**WHAT IS NEEDED**
The answer must consist of each line below that holds the word "coordinate", copied as it stands.

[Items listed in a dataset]
····················

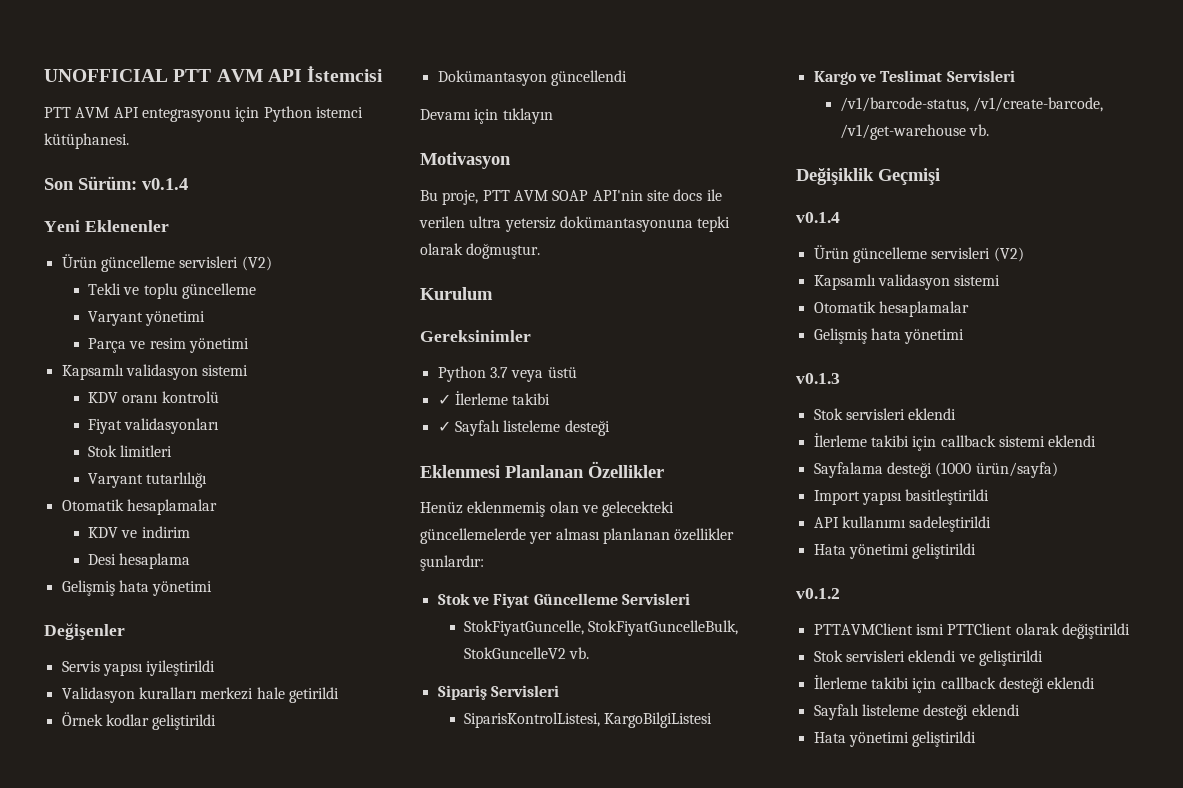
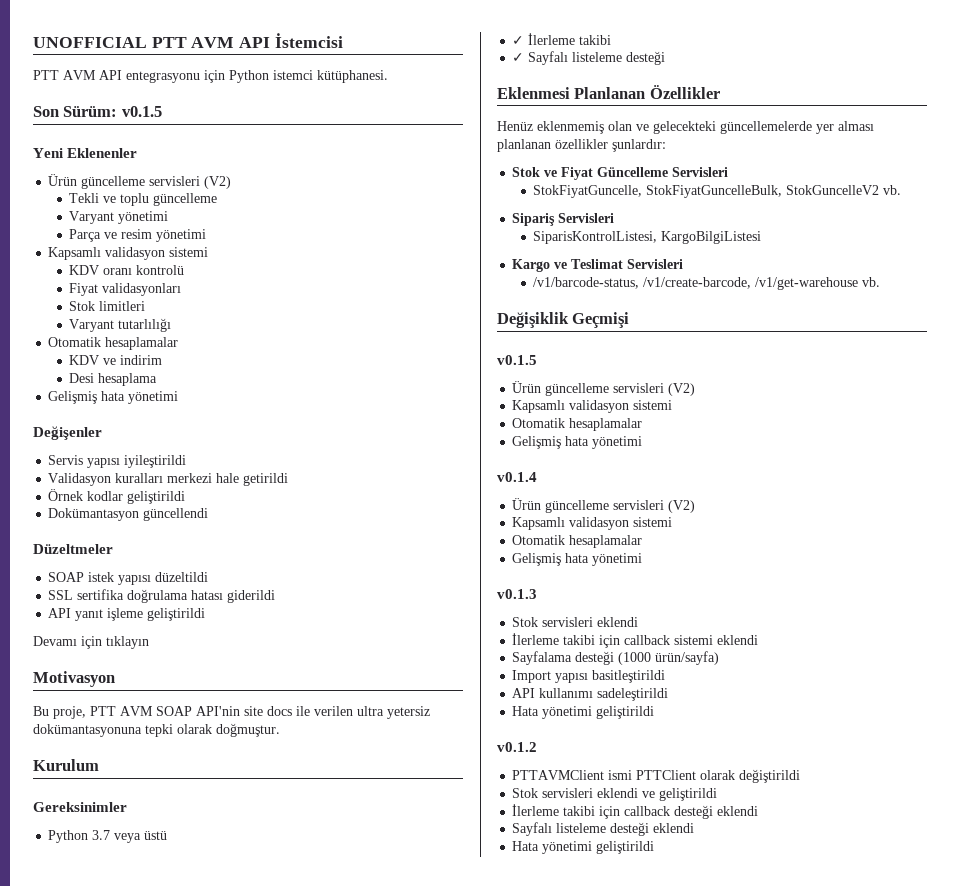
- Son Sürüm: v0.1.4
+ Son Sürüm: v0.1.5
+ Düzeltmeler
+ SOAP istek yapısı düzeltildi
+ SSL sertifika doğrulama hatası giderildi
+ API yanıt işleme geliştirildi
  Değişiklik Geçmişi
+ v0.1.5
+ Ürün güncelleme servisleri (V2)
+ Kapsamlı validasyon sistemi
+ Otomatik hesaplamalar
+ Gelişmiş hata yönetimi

····················

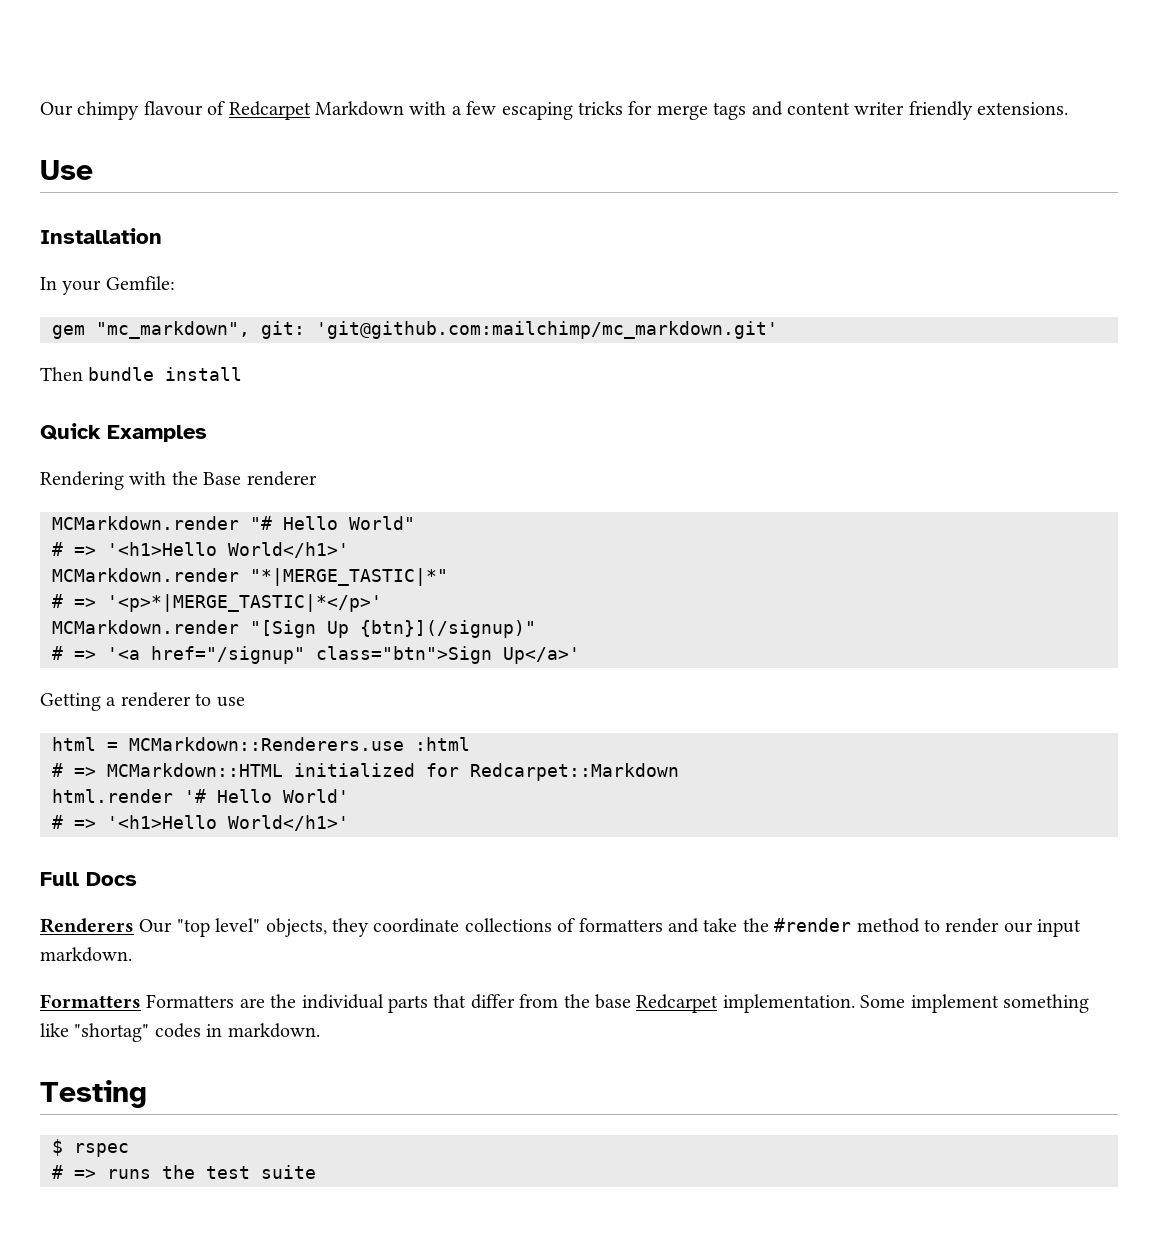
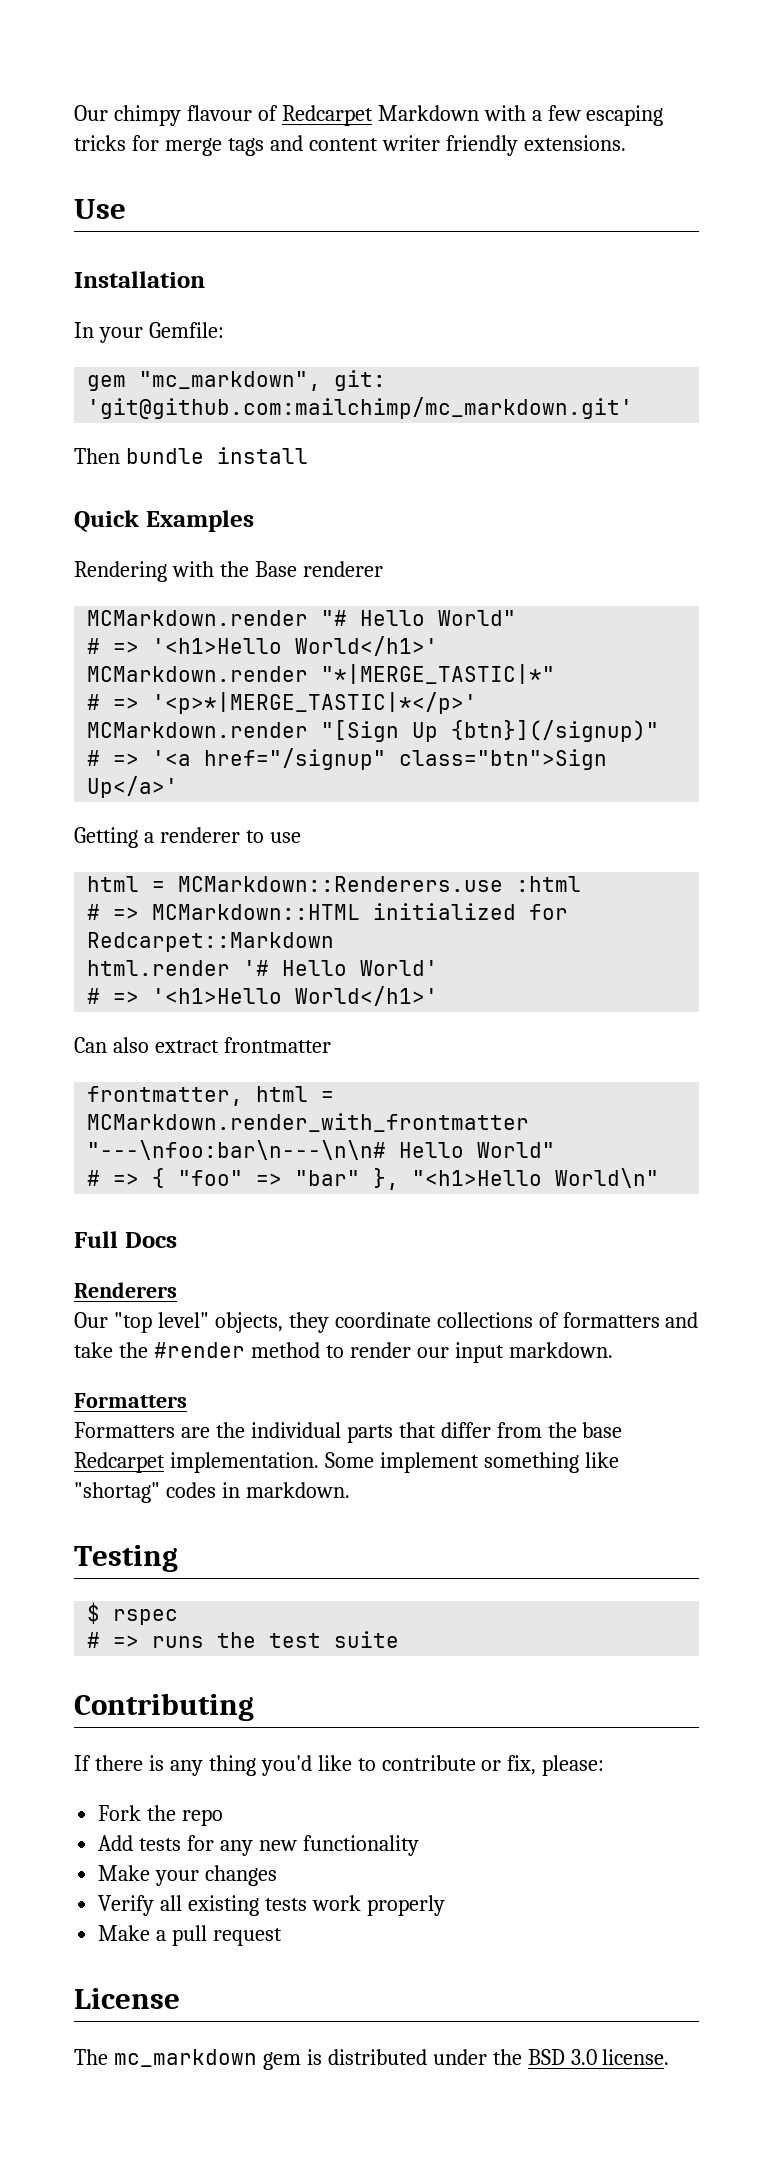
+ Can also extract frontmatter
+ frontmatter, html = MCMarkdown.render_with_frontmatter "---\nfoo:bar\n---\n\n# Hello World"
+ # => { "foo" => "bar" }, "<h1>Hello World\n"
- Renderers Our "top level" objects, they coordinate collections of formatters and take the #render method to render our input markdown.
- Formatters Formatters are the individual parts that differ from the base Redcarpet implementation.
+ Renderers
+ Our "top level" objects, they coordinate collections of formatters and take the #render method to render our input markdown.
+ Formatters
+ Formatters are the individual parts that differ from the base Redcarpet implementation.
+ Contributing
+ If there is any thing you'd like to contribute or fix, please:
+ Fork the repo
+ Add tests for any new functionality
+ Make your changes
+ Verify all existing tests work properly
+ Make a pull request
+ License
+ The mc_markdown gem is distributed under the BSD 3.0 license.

····················

**RESULT OF THE EXERCISE**
- Renderers Our "top level" objects, they coordinate collections of formatters and take the #render method to render our input markdown.
+ Our "top level" objects, they coordinate collections of formatters and take the #render method to render our input markdown.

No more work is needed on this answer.